Samenwerkingsverdrag tussen de regering van het Koninkrijk België en de regering van het Koninkrijk Marokko inzake de bestrijding van de georganiseerde criminaliteit en het terrorisme, de 20 mai 2022

Art. 1.

  1. Elke Verdragsluitende Partij verbindt zich ertoe om, conform het nationale recht en volgens de regels en voorwaarden bepaald door dit Verdrag, aan de andere Verdragsluitende Partij de ruimst mogelijke samenwerking te bieden in de gevallen dat de strijd tegen de georganiseerde criminaliteit of het terrorisme een samenwerking tussen de Verdragsluitende Partijen noodzakelijk maakt.

    De Verdragsluitende Partijen verstaan voor de toepassing van dit Verdrag onder georganiseerde criminaliteit, elk misdrijf gepleegd door een criminele organisatie omschreven als een gestructureerde vereniging, van meer dan twee personen, die duurt in de tijd, die in overleg optreedt teneinde misdrijven te plegen die worden gestraft met een vrijheidsstraf of met een vrijheidsberovende veiligheidsmaatregel met een maximum van ten minste vier jaar of met een zwaardere straf, waarbij bedoelde misdrijven een doel op zichzelf zijn, dan wel een middel om een vermogensvoordeel te verkrijgen en, in voorkomend geval, de werking van de openbare overheden op onrechtmatige wijze te beïnvloeden.

    De Verdragsluitende Partijen verstaan voor de toepassing van dit Verdrag onder terrorisme, de terroristische misdrijven zoals gedefinieerd in het nationaal recht.
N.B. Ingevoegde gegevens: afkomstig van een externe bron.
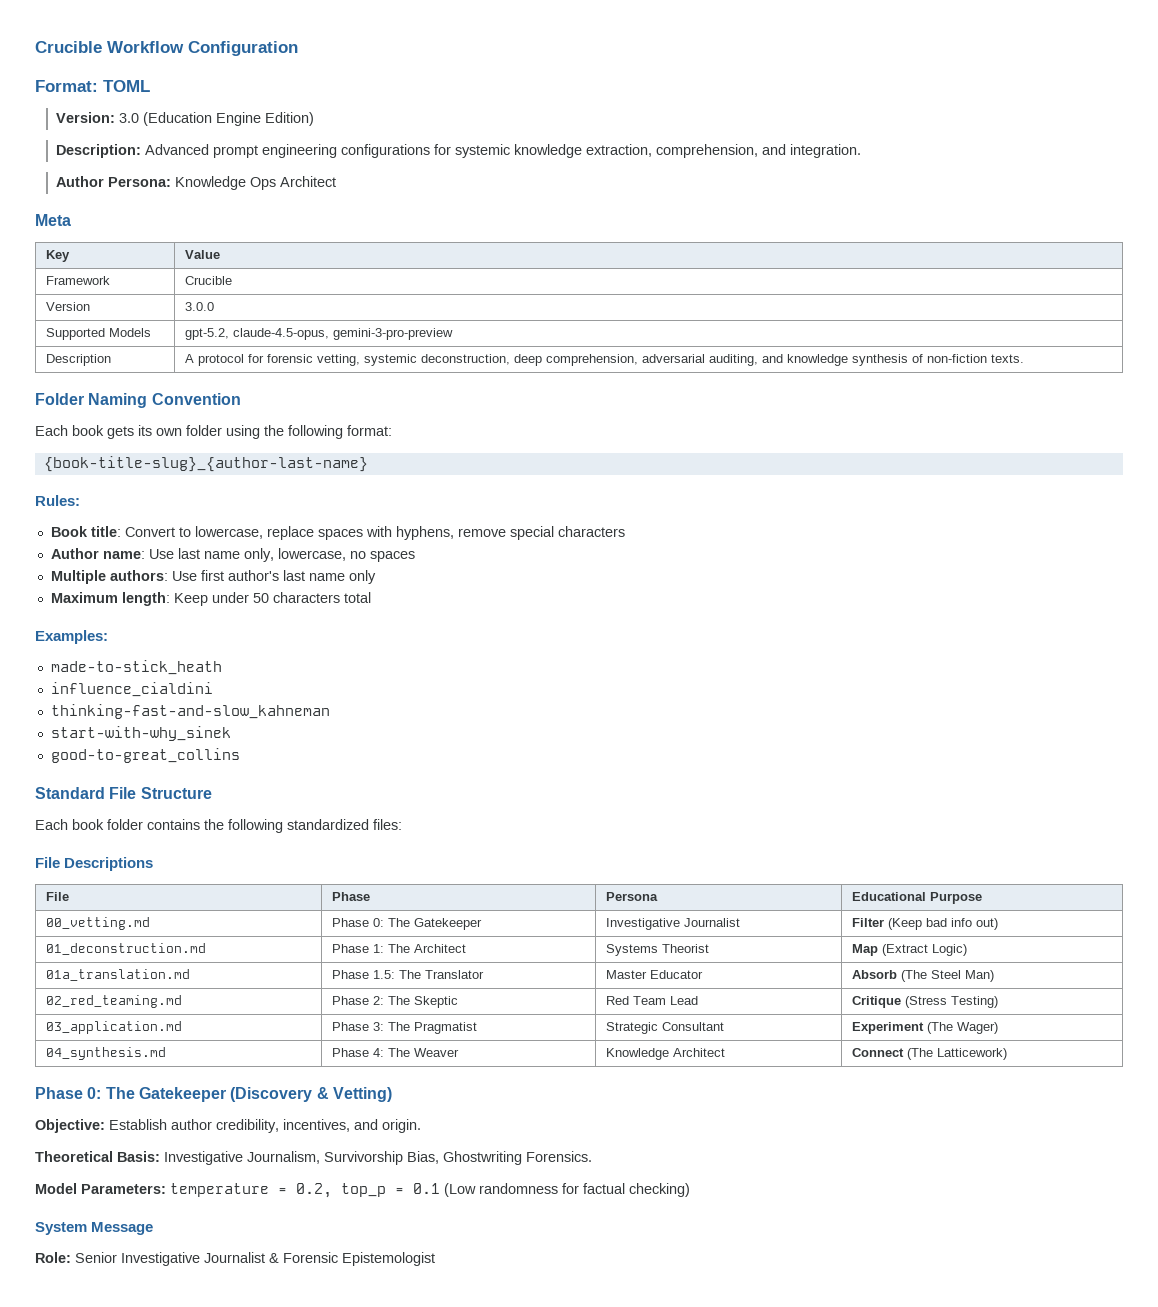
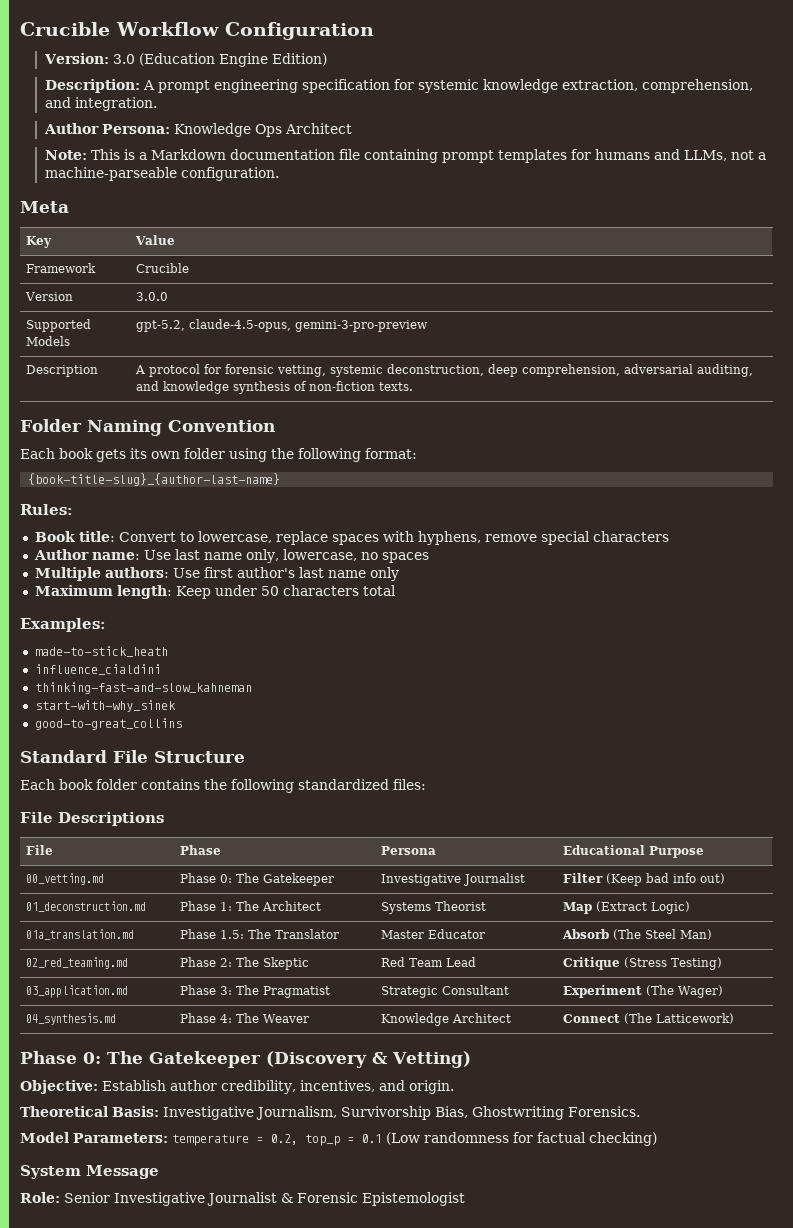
- Format: TOML
- Description: Advanced prompt engineering configurations for systemic knowledge extraction, comprehension, and integration.
+ Description: A prompt engineering specification for systemic knowledge extraction, comprehension, and integration.
+ Note: This is a Markdown documentation file containing prompt templates for humans and LLMs, not a machine-parseable configuration.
    Naast de kennisgeving zoals bedoeld in de eerste paragraaf van artikel 15 stellen de Verdragsluitende Partijen elkaar in een aparte verklaring in kennis van de terroristische misdrijven die, conform de derde paragraaf van dit artikel, op grond van het nationaal recht van elke Partij als dusdanig beschouwd worden. Deze verklaring kan op elk moment gewijzigd worden middels een kennisgeving aan de andere Partij.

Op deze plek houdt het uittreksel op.